RECORDS SHOWN
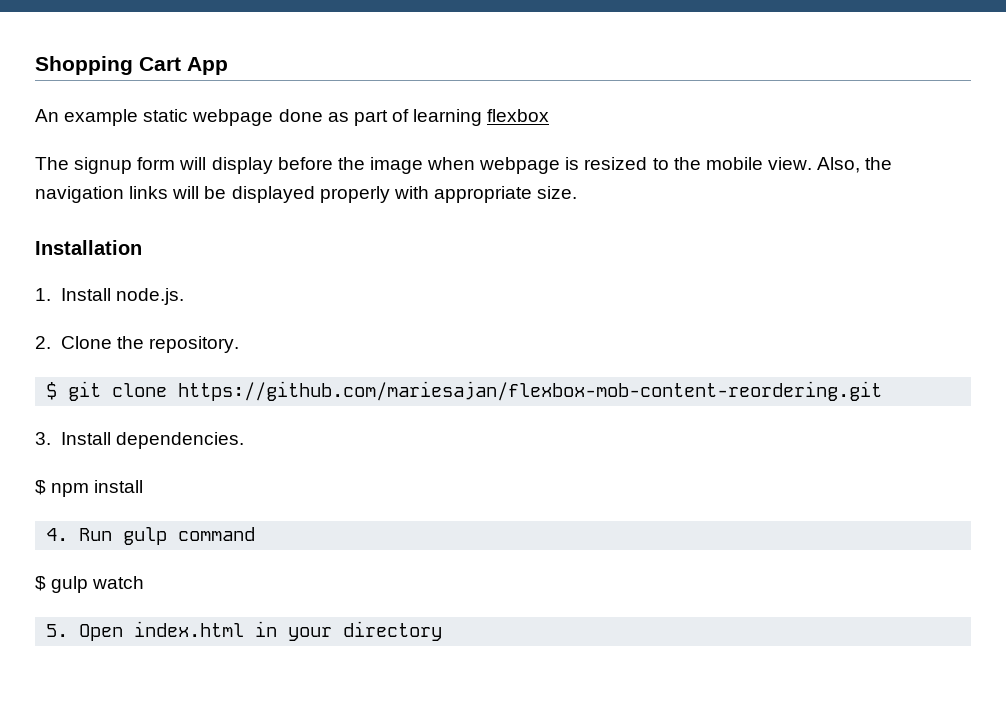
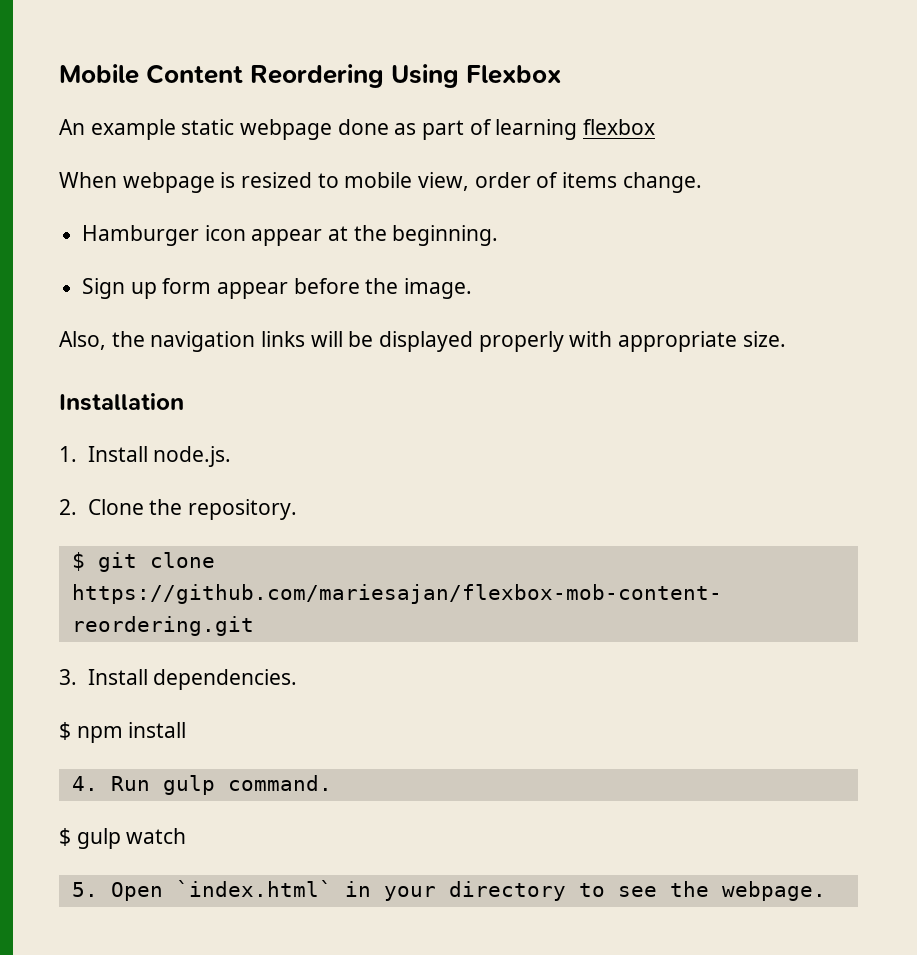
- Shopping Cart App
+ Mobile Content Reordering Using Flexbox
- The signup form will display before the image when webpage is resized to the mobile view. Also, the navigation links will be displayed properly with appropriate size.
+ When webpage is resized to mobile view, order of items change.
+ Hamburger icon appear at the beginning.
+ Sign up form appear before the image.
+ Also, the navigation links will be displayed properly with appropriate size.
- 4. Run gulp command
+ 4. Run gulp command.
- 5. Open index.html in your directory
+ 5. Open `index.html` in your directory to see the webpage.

==

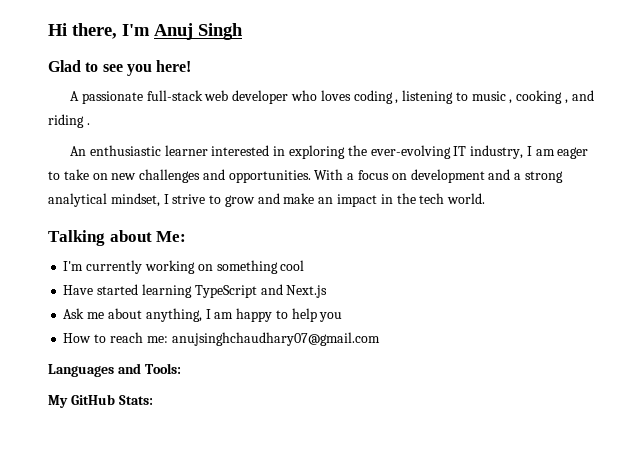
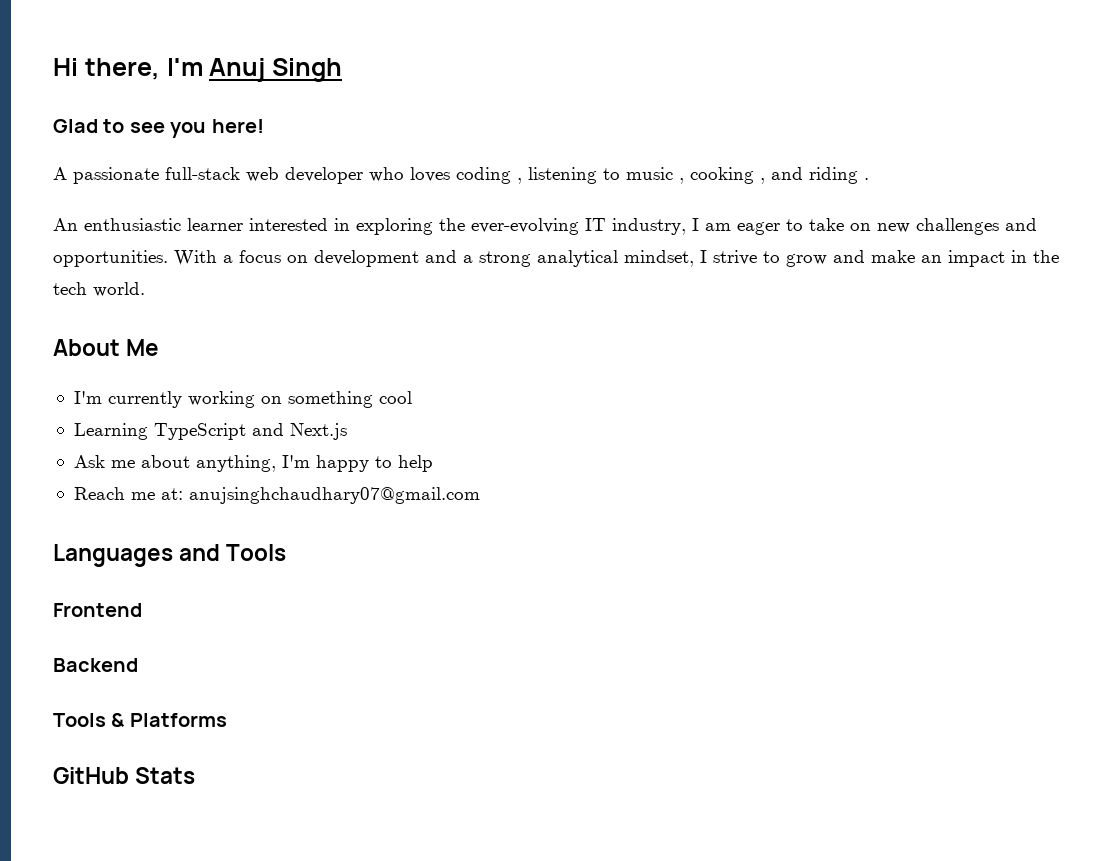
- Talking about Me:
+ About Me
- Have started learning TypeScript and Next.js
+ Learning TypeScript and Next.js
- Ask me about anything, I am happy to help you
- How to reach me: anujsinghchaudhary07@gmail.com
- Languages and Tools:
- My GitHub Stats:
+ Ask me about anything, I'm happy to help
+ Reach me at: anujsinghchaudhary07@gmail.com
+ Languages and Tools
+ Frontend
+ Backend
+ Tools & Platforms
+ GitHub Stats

BRIEF
Could you set down, word for word, only the lines above from the line with "- Shopping Cart App" to the line with "of items change.", including both?

SOLUTION
- Shopping Cart App
+ Mobile Content Reordering Using Flexbox
- The signup form will display before the image when webpage is resized to the mobile view. Also, the navigation links will be displayed properly with appropriate size.
+ When webpage is resized to mobile view, order of items change.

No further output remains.